Several Gulf states, however, keep funding and arming rebel groups. Qatar and Saudi Arabia are among them. This, again, could turn counterproductive in the end for the Americans. Without a direct control on the arms pipeline, those weapons could end up in the hands of groups that aren’t so worrying for those Muslim states, like al-Nusra. And this would be the same problem all over again, only that way closer to strategic allies like Israel.

Monday, December 10, 2012

Calling wolf (again)


Last week we woke up to the unsettling news of Al Assad cooking sarin-filled ammunitions. It is not that we didn’t know that Syria has chemical weapons. We knew it. But some intelligence reports suggest now that the regime of Assad may be loading them on the delivery recipients.

Immediately, the US stated that using chemical weapons would be a “red line” that if crossed would carry “consequences”. It is easy to imagine those consequences in the form of a Libya-style intervention.

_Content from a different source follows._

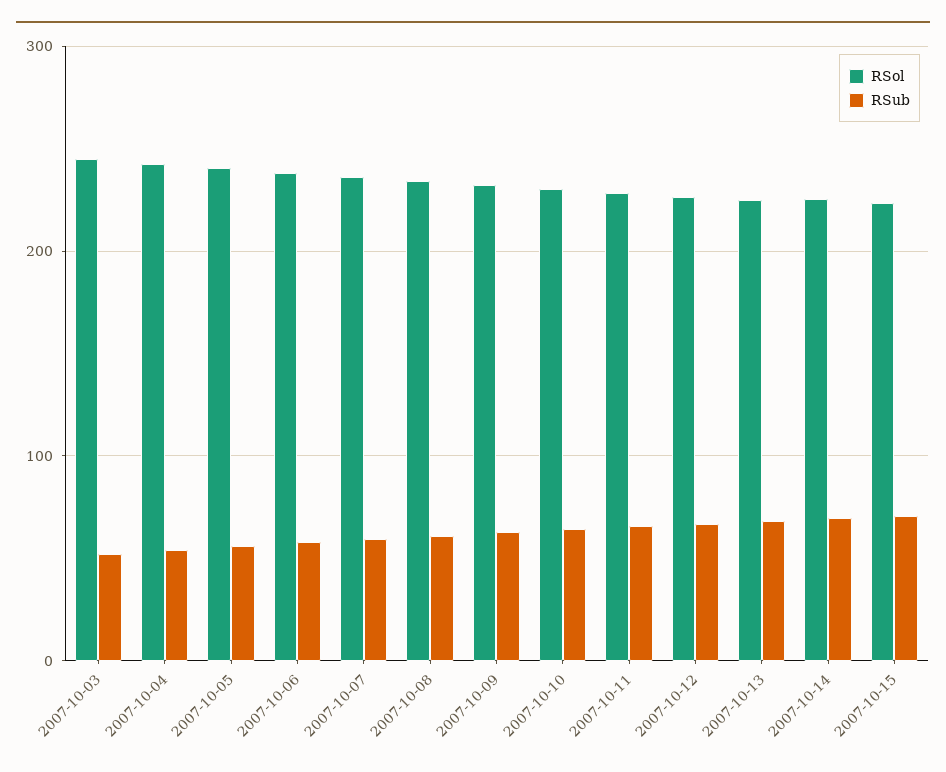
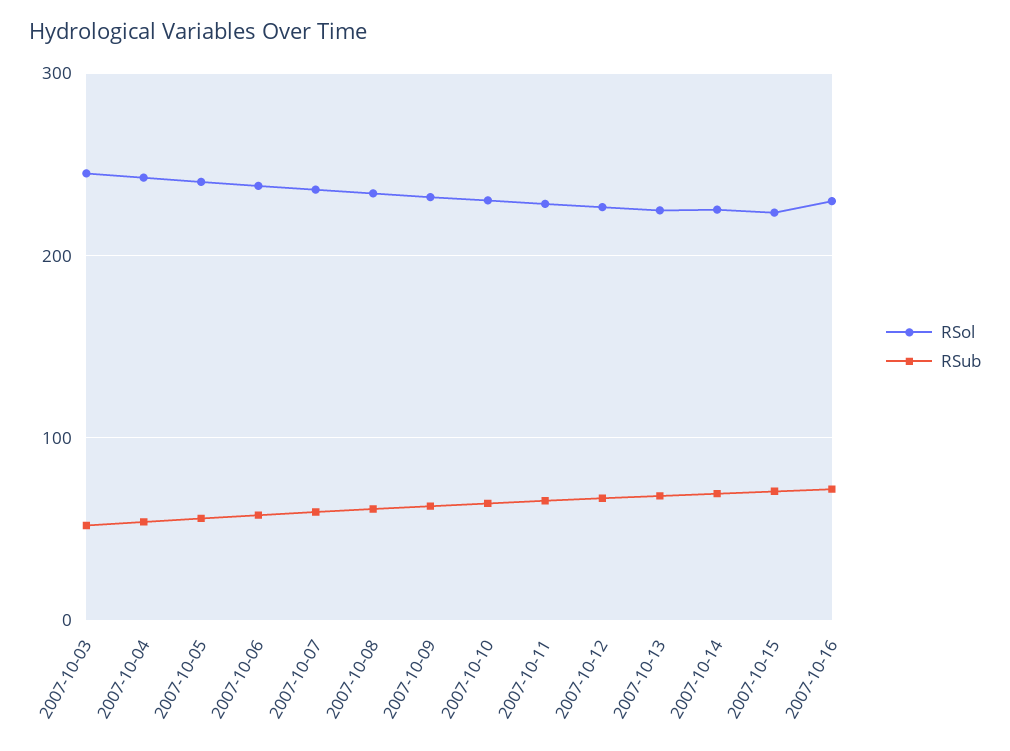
RSol, 2007-10-16: none -> 230
RSub, 2007-10-16: none -> 70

If the reports are true it would show significant weakness for the Assad regime. That shouldn’t come as a surprise. The rebels are closing the gap with Damascus' airport and fighting for its control, with flights having to be cancelled for hours at some points in the past few weeks. For now, the airport is open but the road to the city is a battlezone.

The recent blackout of the Internet seemed also like a desperate measure by the Syrian government to cut the leaking of videos and information from within Syria. Mixing the sarin and loading them onto the delivery recipients would be the prelude of another desperate measure. Because if done, it all becomes way more complicated.

Photo: TRDefence
While separate on their active ingredients, it is somewhat stable and relatively easy to store. But once mixed, and considering the decades-old technology employed by Syria, it must be used immediately or there would be risks of leaks and deterioration.

It is also more difficult to store, due to the sarin being extremely corrosive. Add to that the degradation of the quality of the gas. In fact, to avoid all these problems, Iraqi soldiers -who used the same tech when attacking the Kurds in the 80’s- mixed the gas on the spot just before firing the ammunitions or loading them onto the bombs.

However, some people see on these reports more of a remake of the Iraq invasion than a real threat. Calling wolf on weapons of mass destruction to fuel their own interest -whatever they could be. And it is not only the Russians, who have a clear conflict of interest with Syria, but also activists among the rebel ranks.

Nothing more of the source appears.